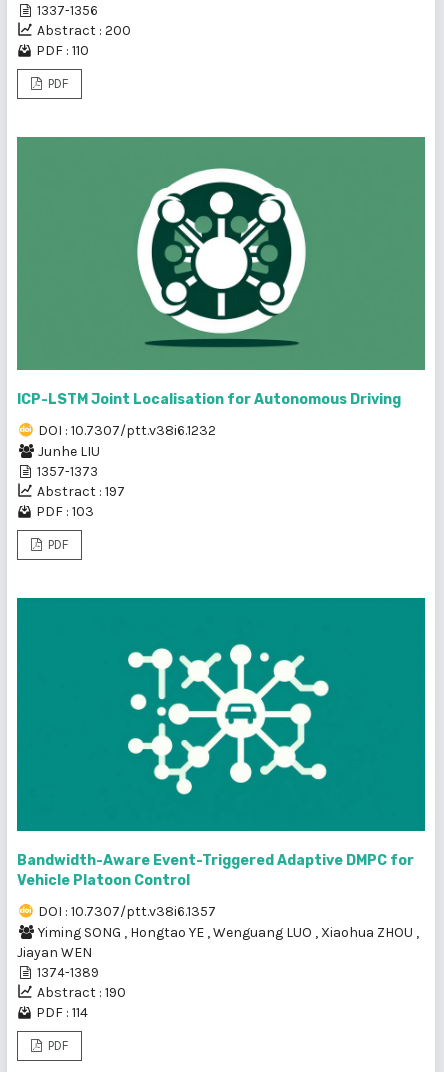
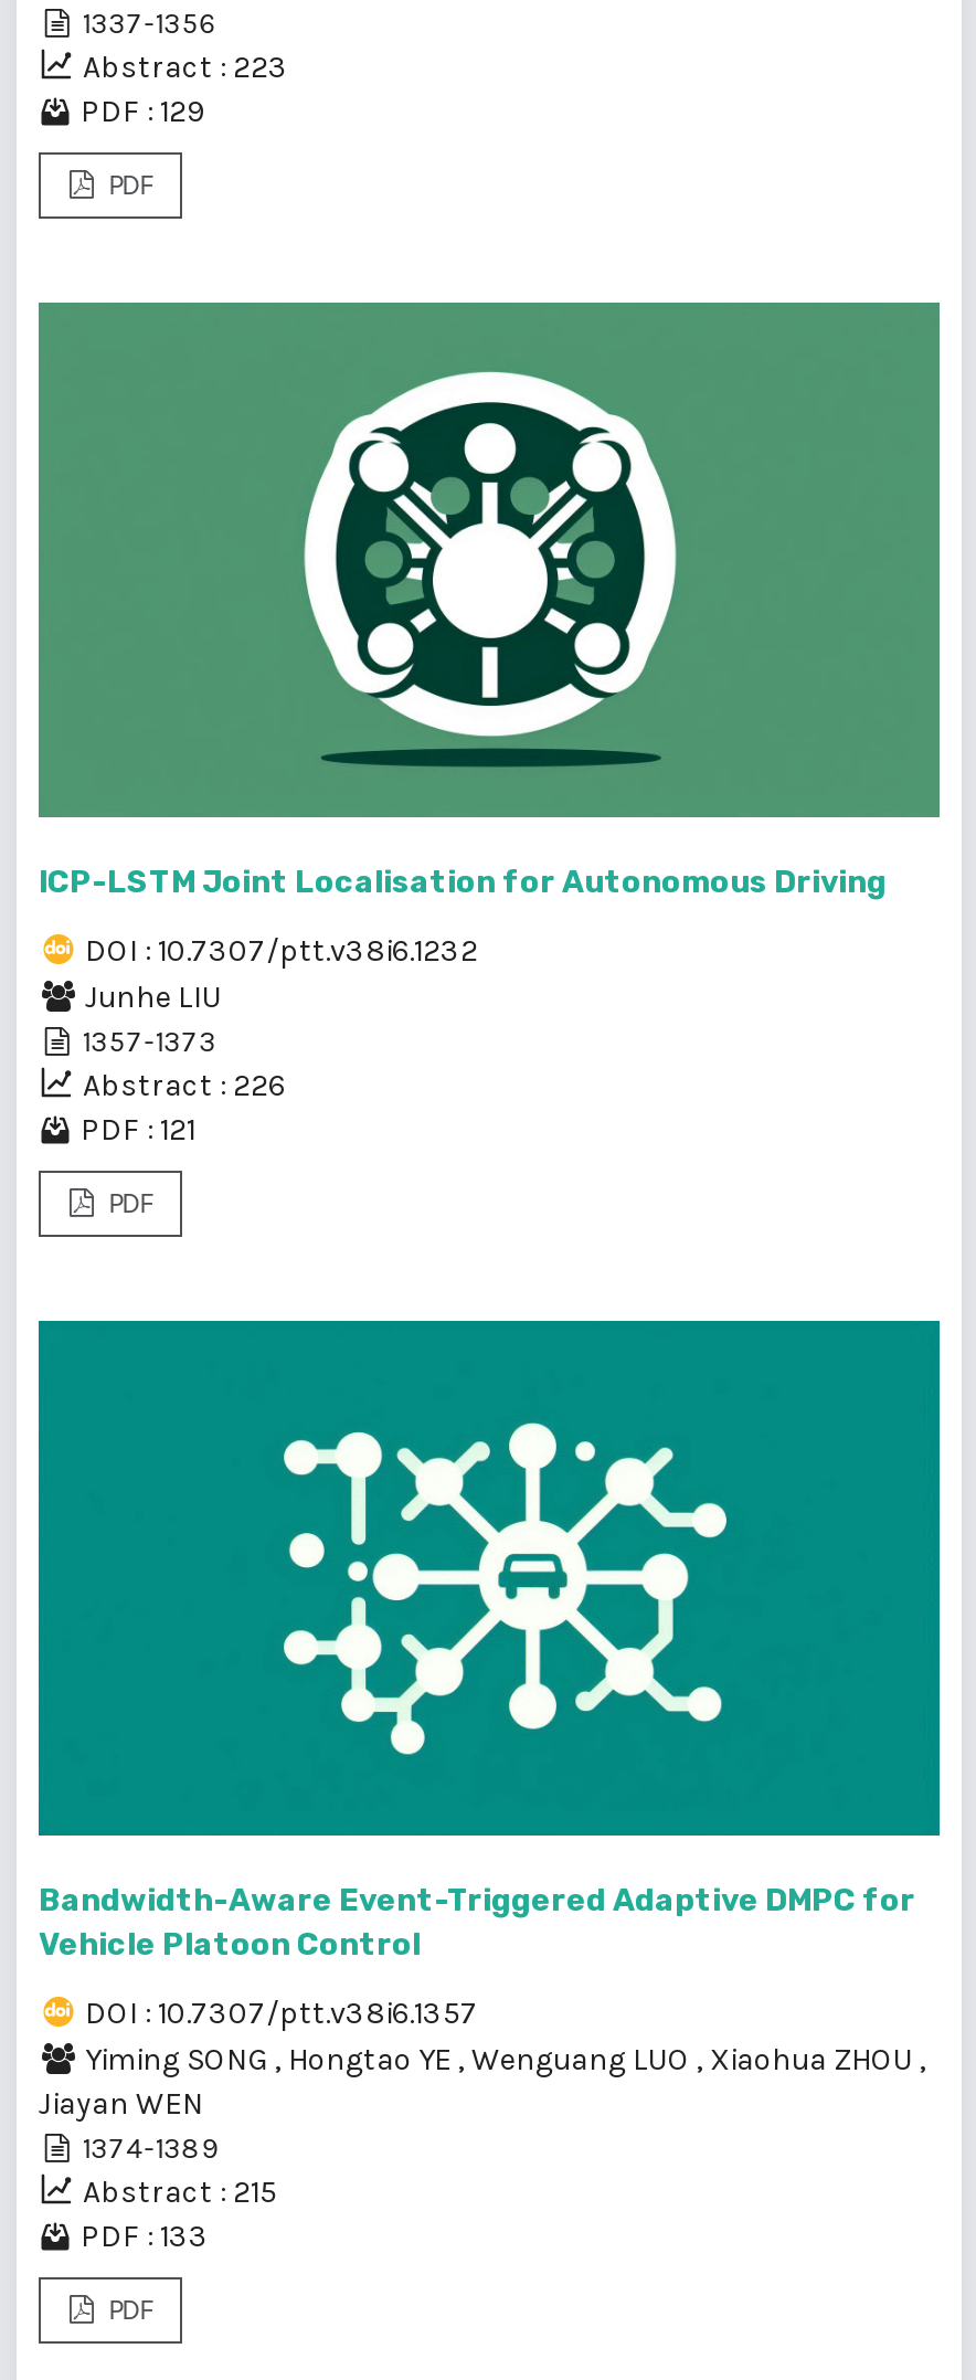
[37,22,131,38] Abstract : 200 -> [83,47,288,85] Abstract : 223
[36,42,89,58] PDF : 110 -> [81,92,204,129] PDF : 129
[37,483,125,500] Abstract : 197 -> [83,1066,286,1104] Abstract : 226
[36,503,94,520] PDF : 103 -> [81,1110,195,1148] PDF : 121
[37,984,126,1001] Abstract : 190 -> [83,2173,277,2211] Abstract : 215
[36,1004,88,1021] PDF : 114 -> [81,2217,209,2255] PDF : 133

^^^^

EXERCISE DESCRIPTION ->
Word for word, restate all of the entries above and leave each picture out.

SOLUTION ->
[37,22,131,38] Abstract : 200 -> [83,47,288,85] Abstract : 223
[36,42,89,58] PDF : 110 -> [81,92,204,129] PDF : 129
[37,483,125,500] Abstract : 197 -> [83,1066,286,1104] Abstract : 226
[36,503,94,520] PDF : 103 -> [81,1110,195,1148] PDF : 121
[37,984,126,1001] Abstract : 190 -> [83,2173,277,2211] Abstract : 215
[36,1004,88,1021] PDF : 114 -> [81,2217,209,2255] PDF : 133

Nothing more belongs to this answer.